(What to do)
Gather all lines in the entries that include the word "background".

Start of Data

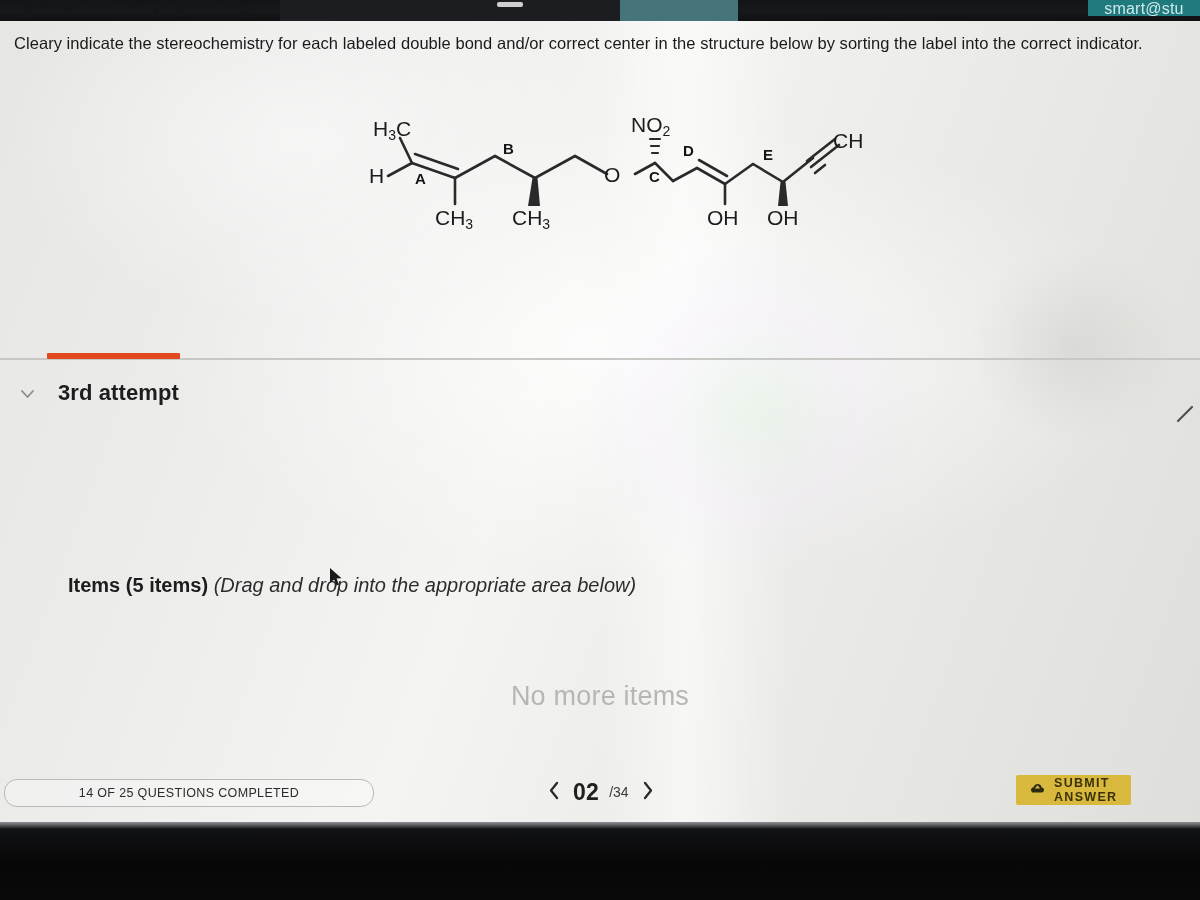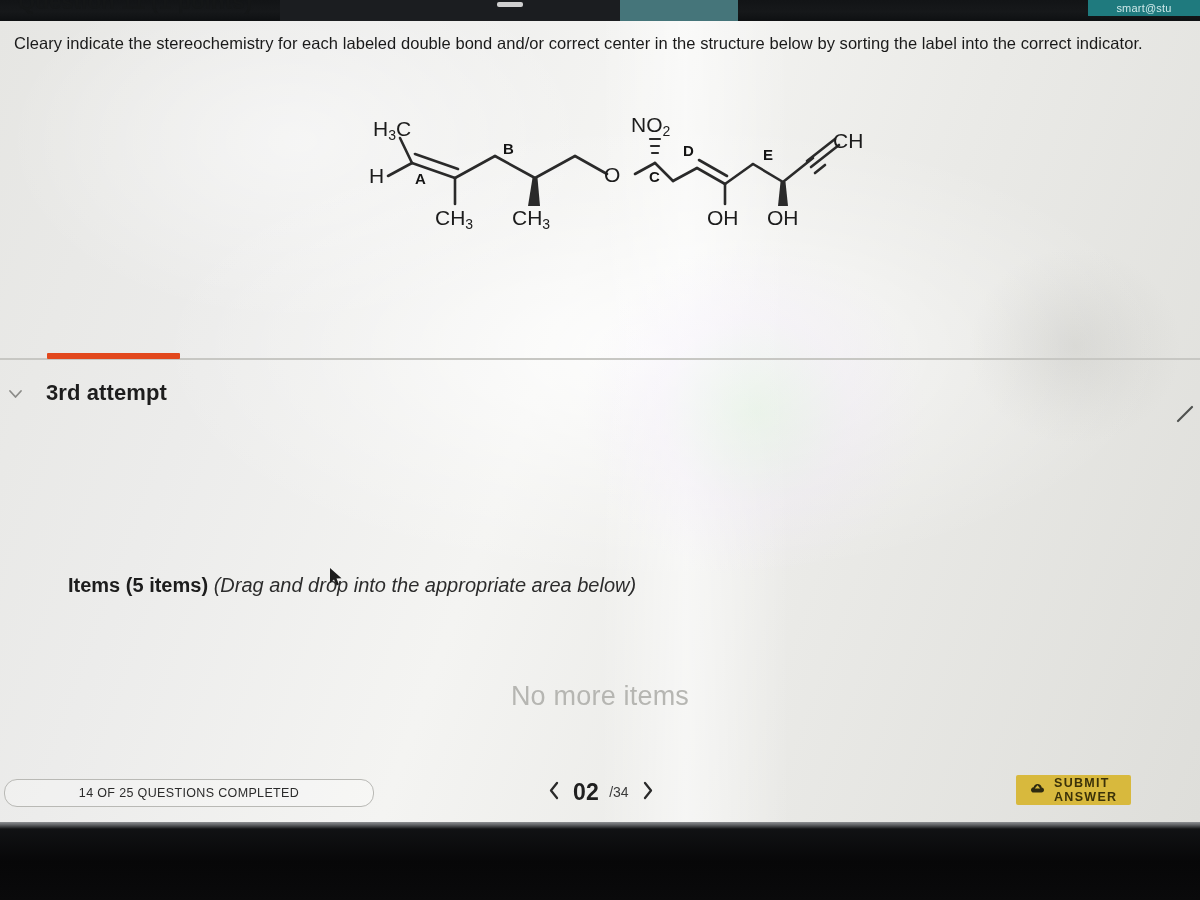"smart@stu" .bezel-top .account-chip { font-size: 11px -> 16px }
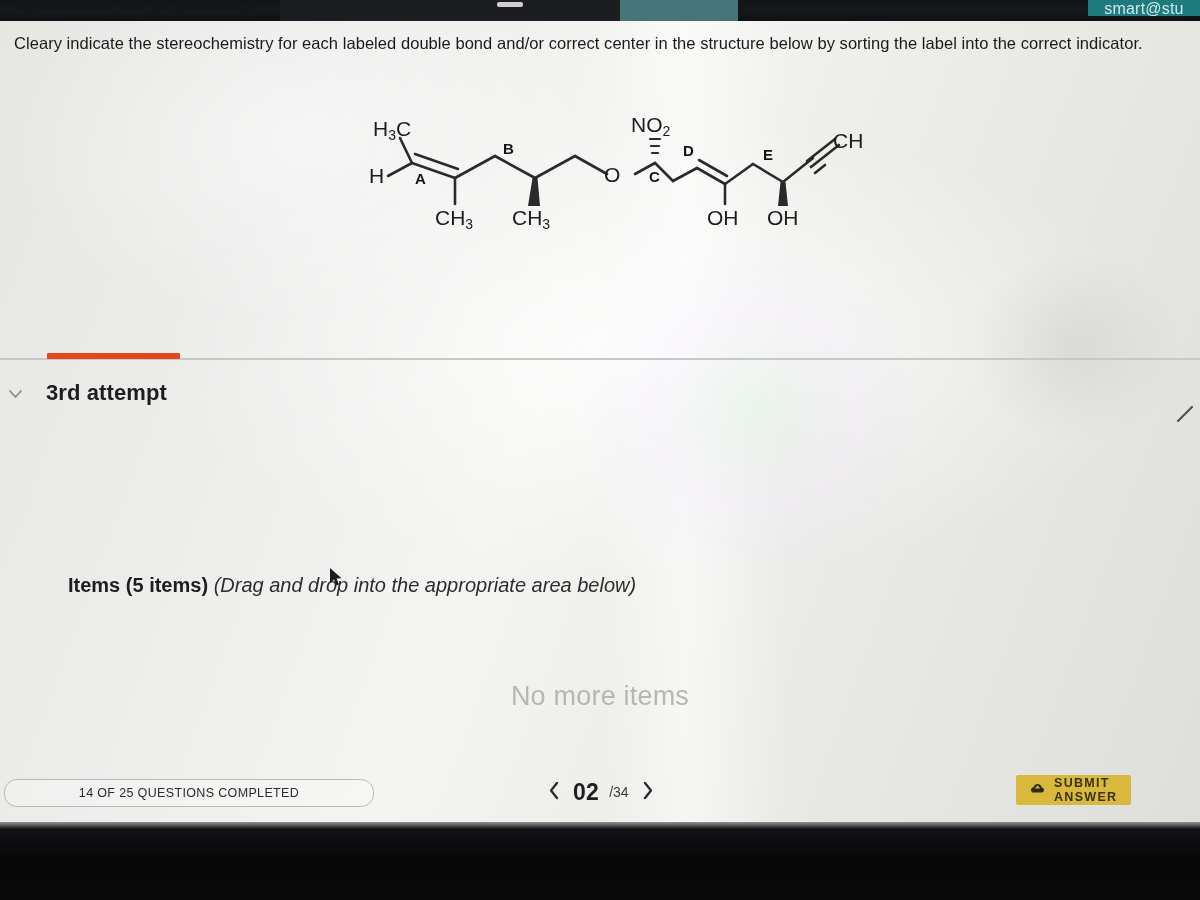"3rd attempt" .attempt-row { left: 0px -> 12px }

End of Data
Start of Data

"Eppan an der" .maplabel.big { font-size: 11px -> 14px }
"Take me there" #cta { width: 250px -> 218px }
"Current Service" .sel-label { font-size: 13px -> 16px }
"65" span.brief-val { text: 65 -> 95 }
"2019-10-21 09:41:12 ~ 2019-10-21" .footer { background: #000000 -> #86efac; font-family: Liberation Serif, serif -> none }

End of Data
Start of Data

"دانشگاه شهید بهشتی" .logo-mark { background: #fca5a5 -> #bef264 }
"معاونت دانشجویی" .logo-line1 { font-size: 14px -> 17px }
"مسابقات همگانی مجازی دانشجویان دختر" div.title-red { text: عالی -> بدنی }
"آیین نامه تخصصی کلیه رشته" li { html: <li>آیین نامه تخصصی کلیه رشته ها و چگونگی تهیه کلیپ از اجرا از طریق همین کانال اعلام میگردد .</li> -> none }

End of Data

(Answer below)
"2019-10-21 09:41:12 ~ 2019-10-21" .footer { background: #000000 -> #86efac; font-family: Liberation Serif, serif -> none }
"دانشگاه شهید بهشتی" .logo-mark { background: #fca5a5 -> #bef264 }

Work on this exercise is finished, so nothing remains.